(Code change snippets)
****************************************

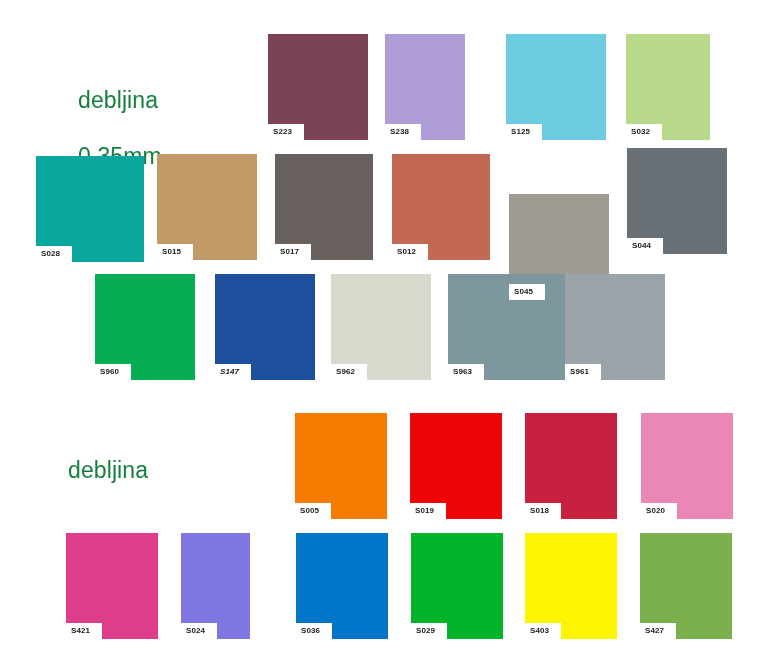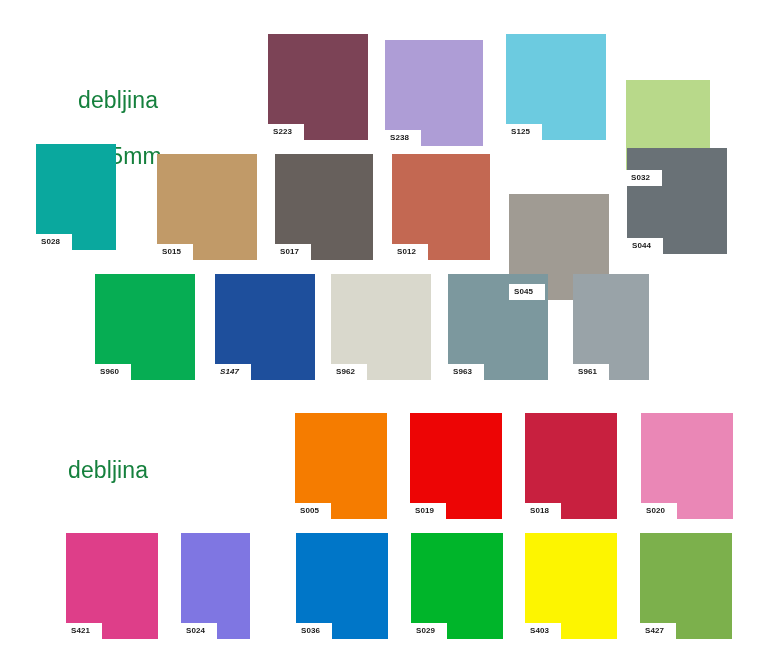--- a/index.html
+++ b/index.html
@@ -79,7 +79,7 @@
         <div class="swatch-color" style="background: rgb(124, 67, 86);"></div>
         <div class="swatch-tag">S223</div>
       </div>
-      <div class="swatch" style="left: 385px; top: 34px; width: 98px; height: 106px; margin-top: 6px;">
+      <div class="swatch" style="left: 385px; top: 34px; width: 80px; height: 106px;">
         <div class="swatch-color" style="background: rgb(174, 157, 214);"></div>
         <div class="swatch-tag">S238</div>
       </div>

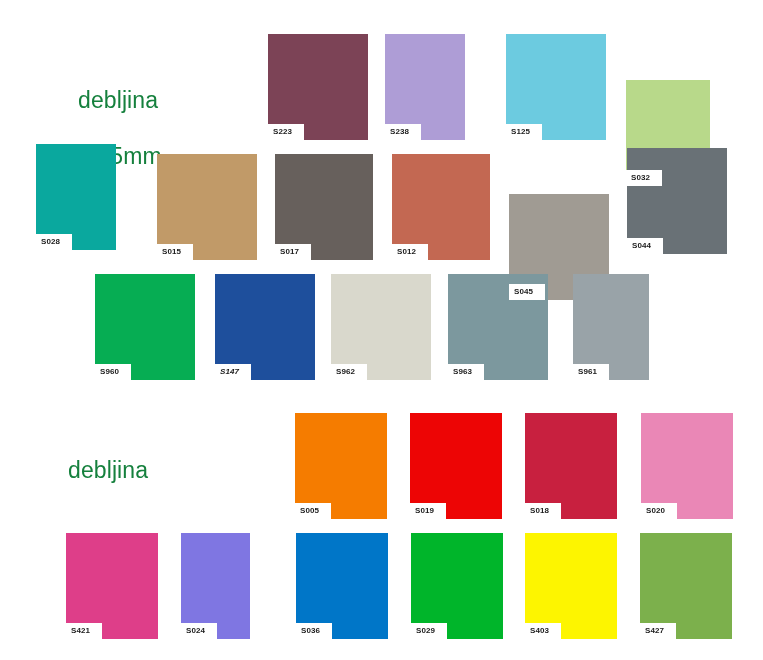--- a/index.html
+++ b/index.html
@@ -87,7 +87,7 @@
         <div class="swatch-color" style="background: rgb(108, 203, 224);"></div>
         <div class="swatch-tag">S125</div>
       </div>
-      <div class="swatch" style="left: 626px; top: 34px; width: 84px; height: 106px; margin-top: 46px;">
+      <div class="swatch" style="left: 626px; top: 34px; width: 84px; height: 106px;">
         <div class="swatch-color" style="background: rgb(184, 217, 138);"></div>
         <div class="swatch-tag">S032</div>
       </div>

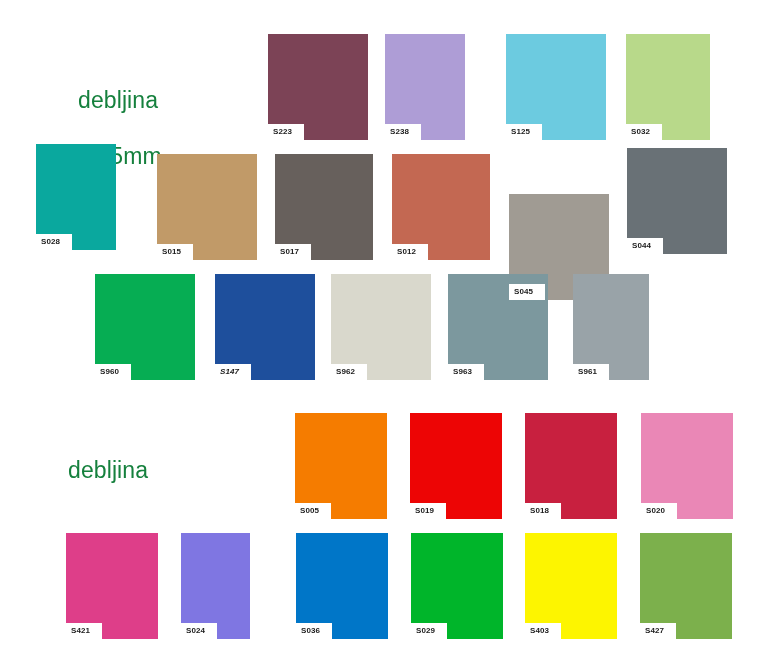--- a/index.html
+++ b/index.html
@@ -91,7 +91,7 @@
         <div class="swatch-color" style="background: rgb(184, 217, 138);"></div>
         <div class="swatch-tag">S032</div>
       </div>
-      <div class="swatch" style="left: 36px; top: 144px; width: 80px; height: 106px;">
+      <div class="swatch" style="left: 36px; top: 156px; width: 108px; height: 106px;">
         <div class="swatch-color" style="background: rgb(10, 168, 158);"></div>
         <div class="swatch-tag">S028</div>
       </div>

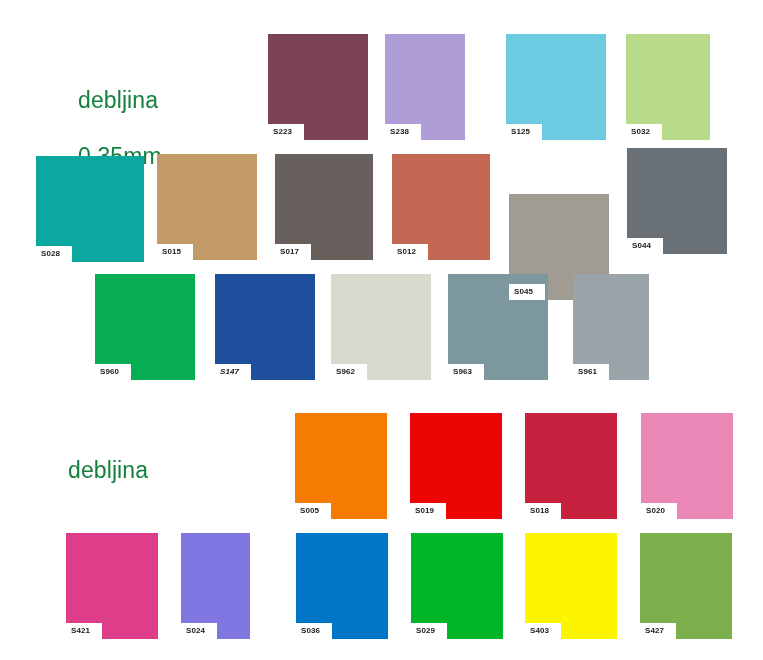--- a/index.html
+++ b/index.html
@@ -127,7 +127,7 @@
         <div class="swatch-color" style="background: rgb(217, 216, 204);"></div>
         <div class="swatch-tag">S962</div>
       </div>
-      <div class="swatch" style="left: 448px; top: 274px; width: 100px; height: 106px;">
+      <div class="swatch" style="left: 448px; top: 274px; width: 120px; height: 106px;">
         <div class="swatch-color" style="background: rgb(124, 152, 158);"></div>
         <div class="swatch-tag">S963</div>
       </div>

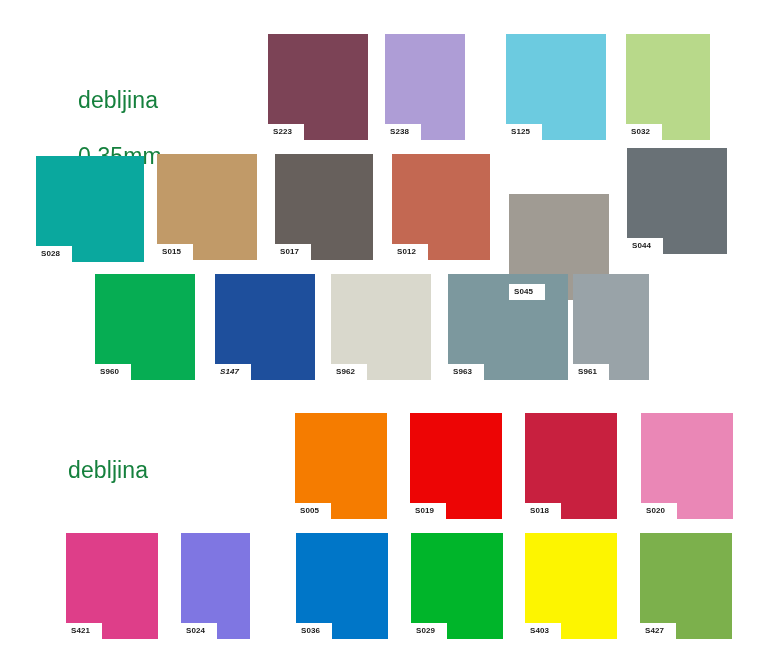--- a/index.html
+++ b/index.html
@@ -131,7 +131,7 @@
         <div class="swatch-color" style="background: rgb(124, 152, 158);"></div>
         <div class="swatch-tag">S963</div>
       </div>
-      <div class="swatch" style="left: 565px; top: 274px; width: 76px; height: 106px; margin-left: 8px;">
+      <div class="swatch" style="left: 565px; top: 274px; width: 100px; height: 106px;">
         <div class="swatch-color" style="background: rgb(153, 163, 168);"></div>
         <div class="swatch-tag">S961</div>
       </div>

****************************************

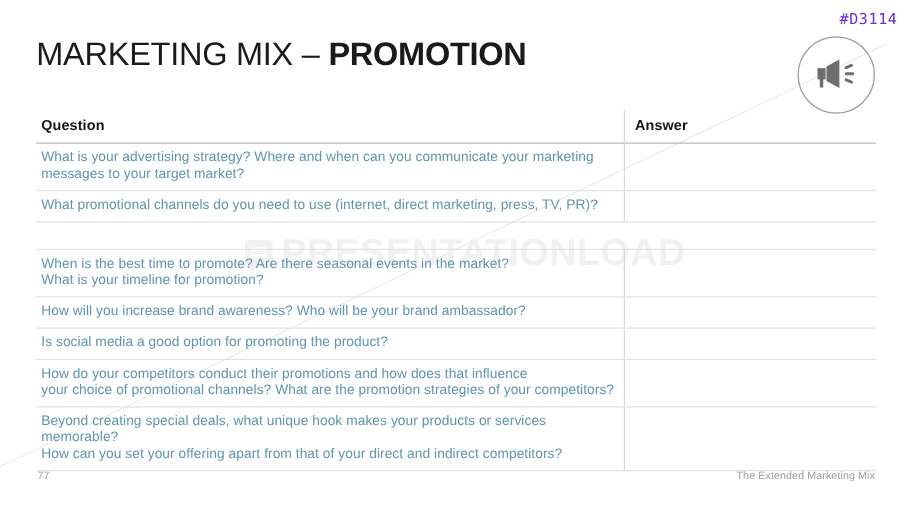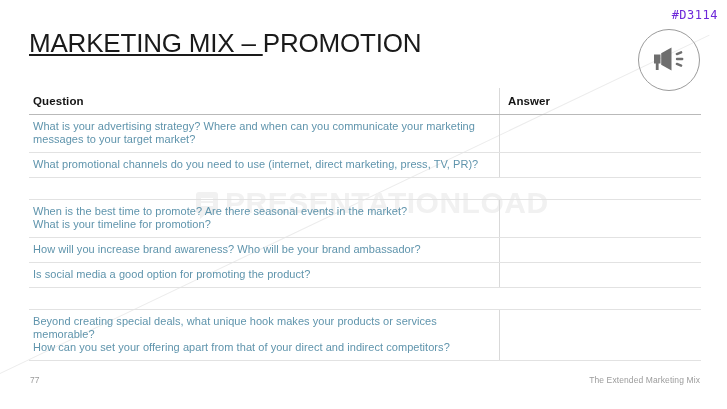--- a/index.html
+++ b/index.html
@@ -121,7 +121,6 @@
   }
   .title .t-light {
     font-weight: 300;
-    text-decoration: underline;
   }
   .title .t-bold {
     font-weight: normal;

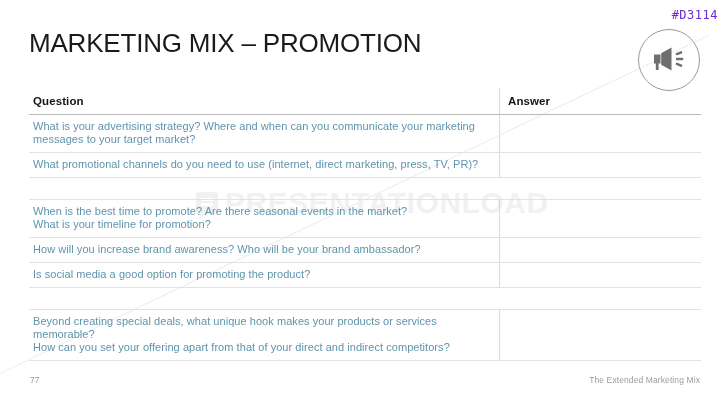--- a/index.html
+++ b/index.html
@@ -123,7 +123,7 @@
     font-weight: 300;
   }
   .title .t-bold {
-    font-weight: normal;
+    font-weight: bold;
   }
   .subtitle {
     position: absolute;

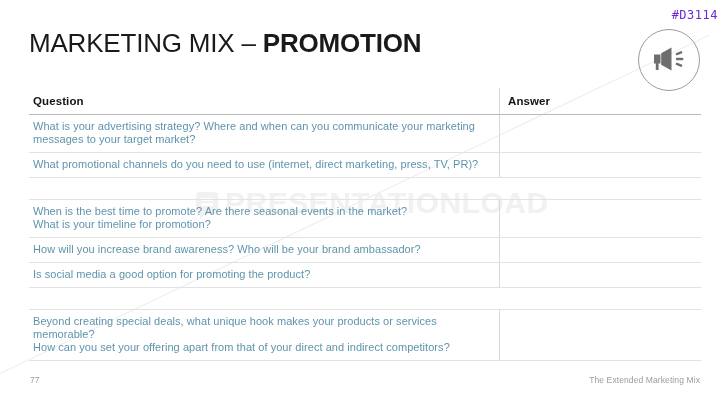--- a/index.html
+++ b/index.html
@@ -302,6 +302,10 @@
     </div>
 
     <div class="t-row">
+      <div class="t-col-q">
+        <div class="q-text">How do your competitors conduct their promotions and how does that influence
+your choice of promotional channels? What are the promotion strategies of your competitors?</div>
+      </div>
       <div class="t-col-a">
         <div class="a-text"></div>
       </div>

****************************************

> _Work to be completed_: Starting from the data above, filter for lines with "left" and copy each one.

> _Expected output_:
-      <div class="swatch" style="left: 385px; top: 34px; width: 98px; height: 106px; margin-top: 6px;">
+      <div class="swatch" style="left: 385px; top: 34px; width: 80px; height: 106px;">
-      <div class="swatch" style="left: 626px; top: 34px; width: 84px; height: 106px; margin-top: 46px;">
+      <div class="swatch" style="left: 626px; top: 34px; width: 84px; height: 106px;">
-      <div class="swatch" style="left: 36px; top: 144px; width: 80px; height: 106px;">
+      <div class="swatch" style="left: 36px; top: 156px; width: 108px; height: 106px;">
-      <div class="swatch" style="left: 448px; top: 274px; width: 100px; height: 106px;">
+      <div class="swatch" style="left: 448px; top: 274px; width: 120px; height: 106px;">
-      <div class="swatch" style="left: 565px; top: 274px; width: 76px; height: 106px; margin-left: 8px;">
+      <div class="swatch" style="left: 565px; top: 274px; width: 100px; height: 106px;">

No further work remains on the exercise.